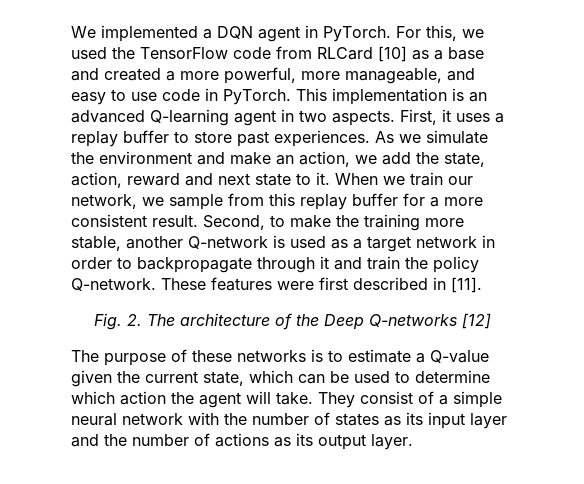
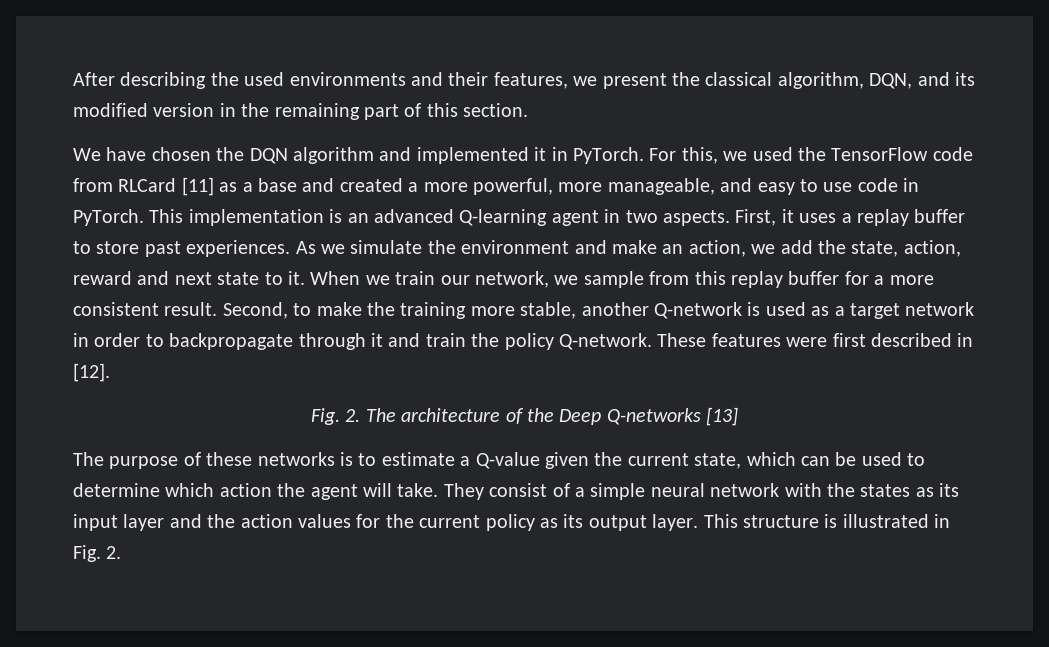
- We implemented a DQN agent in PyTorch.
+ After describing the used environments and their features, we present the classical algorithm, DQN, and its modified version in the remaining part of this section.
+ We have chosen the DQN algorithm and implemented it in PyTorch.
- For this, we used the TensorFlow code from RLCard [10] as a base and created a more powerful, more manageable, and easy to use code in PyTorch.
+ For this, we used the TensorFlow code from RLCard [11] as a base and created a more powerful, more manageable, and easy to use code in PyTorch.
- These features were first described in [11].
+ These features were first described in [12].
- Fig. 2. The architecture of the Deep Q-networks [12]
+ Fig. 2. The architecture of the Deep Q-networks [13]
- They consist of a simple neural network with the number of states as its input layer and the number of actions as its output layer.
+ They consist of a simple neural network with the states as its input layer and the action values for the current policy as its output layer. This structure is illustrated in Fig. 2.

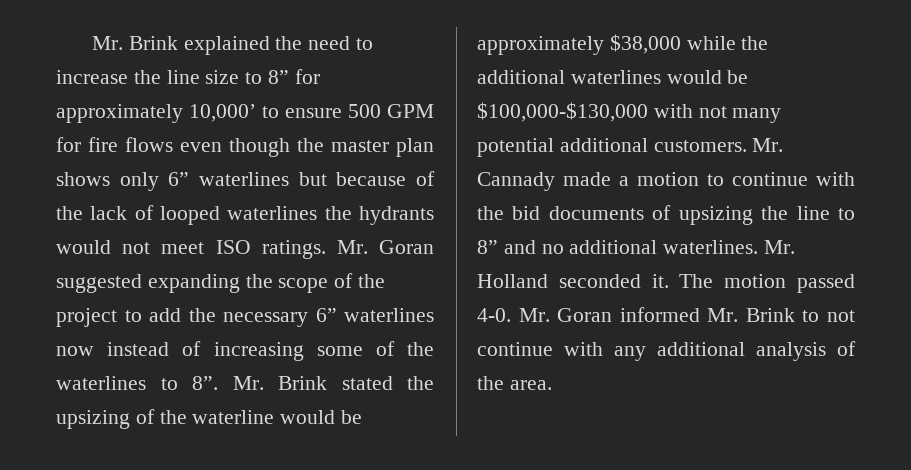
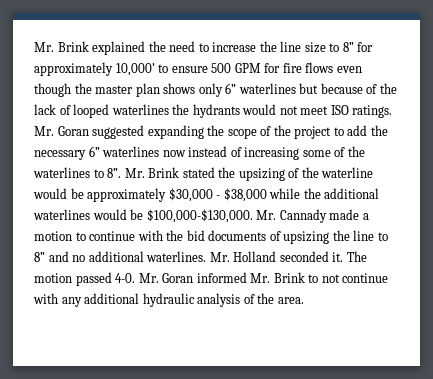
- Mr. Brink stated the upsizing of the waterline would be approximately $38,000 while the additional waterlines would be $100,000-$130,000 with not many potential additional customers.
+ Mr. Brink stated the upsizing of the waterline would be approximately $30,000 - $38,000 while the additional waterlines would be $100,000-$130,000.
- Mr. Goran informed Mr. Brink to not continue with any additional analysis of the area.
+ Mr. Goran informed Mr. Brink to not continue with any additional hydraulic analysis of the area.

*****

→ WHAT IS EXPECTED
Lines from the one with "- Fig. 2. The" through the final line of the listing above: copy them exactly, both ends included, and omit every picture.

→ EXERCISE RESPONSE
- Fig. 2. The architecture of the Deep Q-networks [12]
+ Fig. 2. The architecture of the Deep Q-networks [13]
- They consist of a simple neural network with the number of states as its input layer and the number of actions as its output layer.
+ They consist of a simple neural network with the states as its input layer and the action values for the current policy as its output layer. This structure is illustrated in Fig. 2.

- Mr. Brink stated the upsizing of the waterline would be approximately $38,000 while the additional waterlines would be $100,000-$130,000 with not many potential additional customers.
+ Mr. Brink stated the upsizing of the waterline would be approximately $30,000 - $38,000 while the additional waterlines would be $100,000-$130,000.
- Mr. Goran informed Mr. Brink to not continue with any additional analysis of the area.
+ Mr. Goran informed Mr. Brink to not continue with any additional hydraulic analysis of the area.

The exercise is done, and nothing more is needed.